§ **TASK GOAL**
Drop the pictures and repeat the remaining data exactly.

§ **AVAILABLE RECORDS**

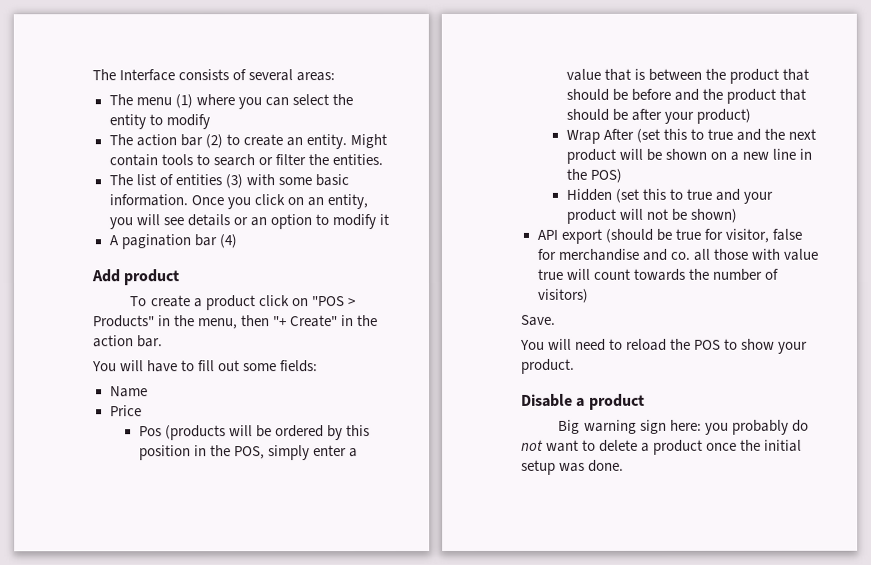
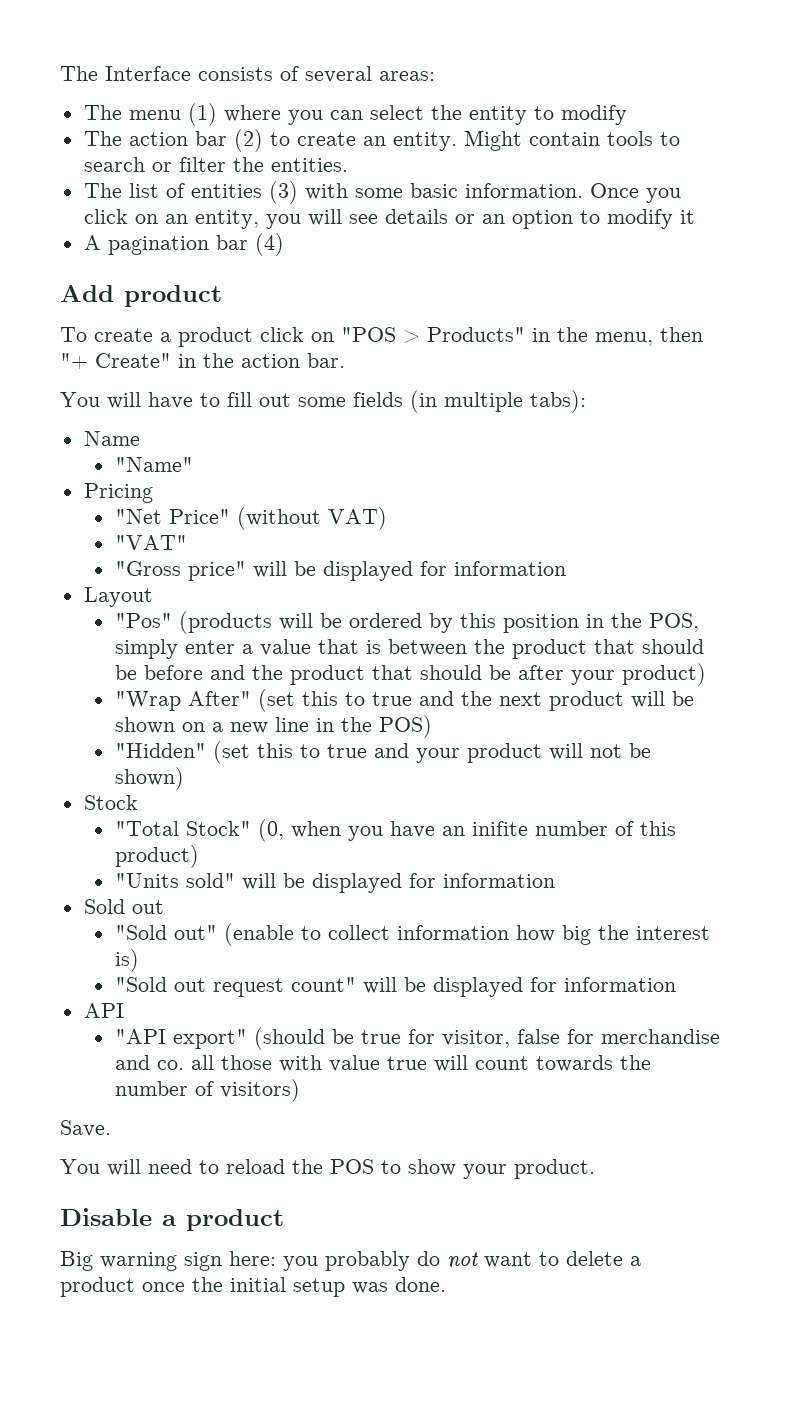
- You will have to fill out some fields:
+ You will have to fill out some fields (in multiple tabs):
  Name
- Price
- Pos (products will be ordered by this position in the POS, simply enter a value that is between the product that should be before and the product that should be after your product)
+ "Name"
+ Pricing
+ "Net Price" (without VAT)
+ "VAT"
+ "Gross price" will be displayed for information
+ Layout
+ "Pos" (products will be ordered by this position in the POS, simply enter a value that is between the product that should be before and the product that should be after your product)
- Wrap After (set this to true and the next product will be shown on a new line in the POS)
+ "Wrap After" (set this to true and the next product will be shown on a new line in the POS)
- Hidden (set this to true and your product will not be shown)
+ "Hidden" (set this to true and your product will not be shown)
+ Stock
+ "Total Stock" (0, when you have an inifite number of this product)
+ "Units sold" will be displayed for information
+ Sold out
+ "Sold out" (enable to collect information how big the interest is)
+ "Sold out request count" will be displayed for information
- API export (should be true for visitor, false for merchandise and co. all those with value true will count towards the number of visitors)
+ API
+ "API export" (should be true for visitor, false for merchandise and co. all those with value true will count towards the number of visitors)

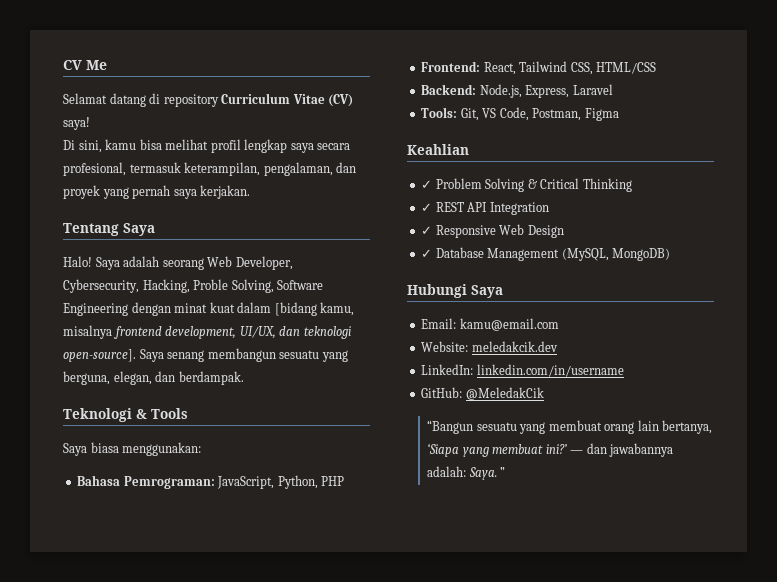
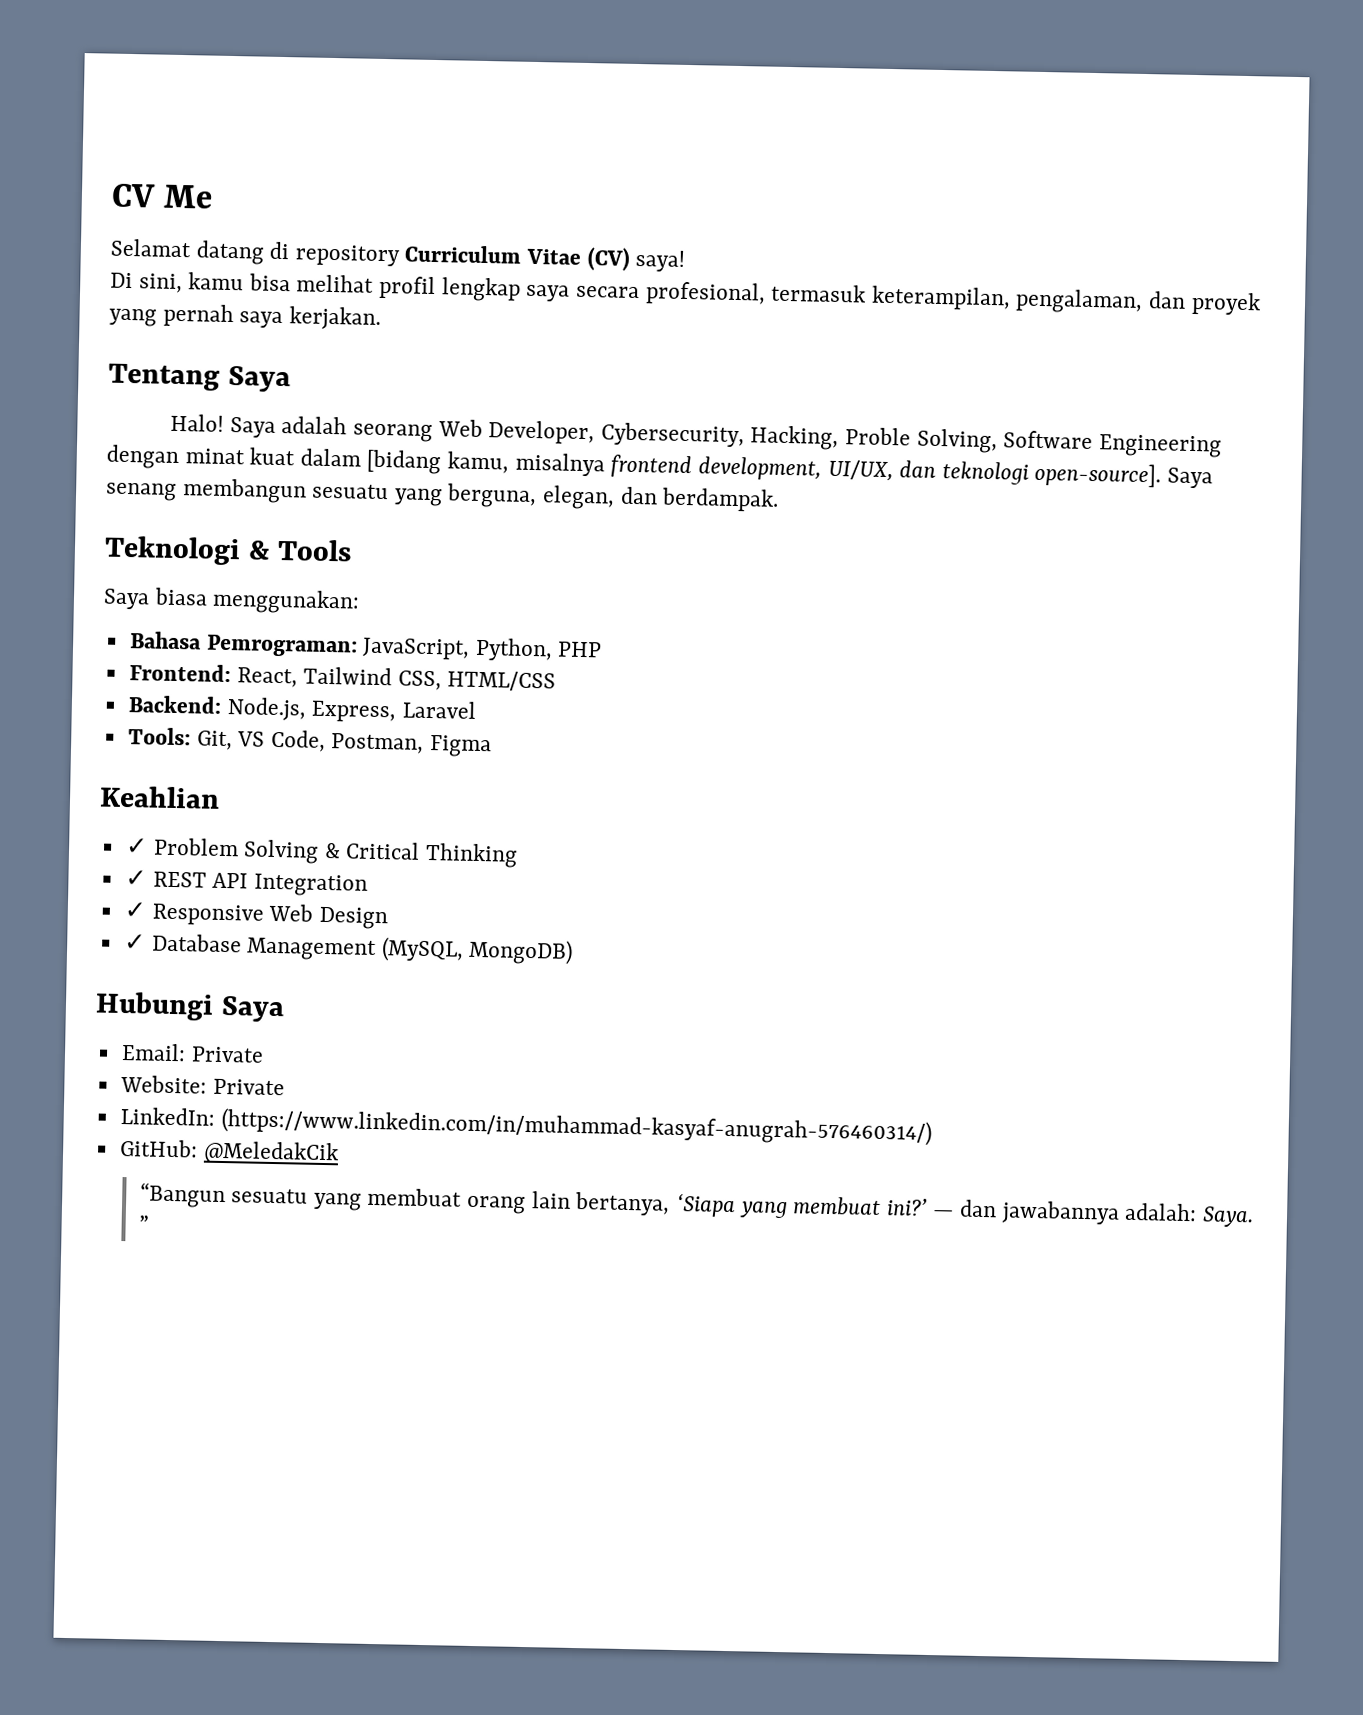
- Email: kamu@email.com
+ Email: Private
- Website: meledakcik.dev
+ Website: Private
- LinkedIn: linkedin.com/in/username
+ LinkedIn: (https://www.linkedin.com/in/muhammad-kasyaf-anugrah-576460314/)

§ **SOLUTION TO THIS EXERCISE**
- You will have to fill out some fields:
+ You will have to fill out some fields (in multiple tabs):
  Name
- Price
- Pos (products will be ordered by this position in the POS, simply enter a value that is between the product that should be before and the product that should be after your product)
+ "Name"
+ Pricing
+ "Net Price" (without VAT)
+ "VAT"
+ "Gross price" will be displayed for information
+ Layout
+ "Pos" (products will be ordered by this position in the POS, simply enter a value that is between the product that should be before and the product that should be after your product)
- Wrap After (set this to true and the next product will be shown on a new line in the POS)
+ "Wrap After" (set this to true and the next product will be shown on a new line in the POS)
- Hidden (set this to true and your product will not be shown)
+ "Hidden" (set this to true and your product will not be shown)
+ Stock
+ "Total Stock" (0, when you have an inifite number of this product)
+ "Units sold" will be displayed for information
+ Sold out
+ "Sold out" (enable to collect information how big the interest is)
+ "Sold out request count" will be displayed for information
- API export (should be true for visitor, false for merchandise and co. all those with value true will count towards the number of visitors)
+ API
+ "API export" (should be true for visitor, false for merchandise and co. all those with value true will count towards the number of visitors)

- Email: kamu@email.com
+ Email: Private
- Website: meledakcik.dev
+ Website: Private
- LinkedIn: linkedin.com/in/username
+ LinkedIn: (https://www.linkedin.com/in/muhammad-kasyaf-anugrah-576460314/)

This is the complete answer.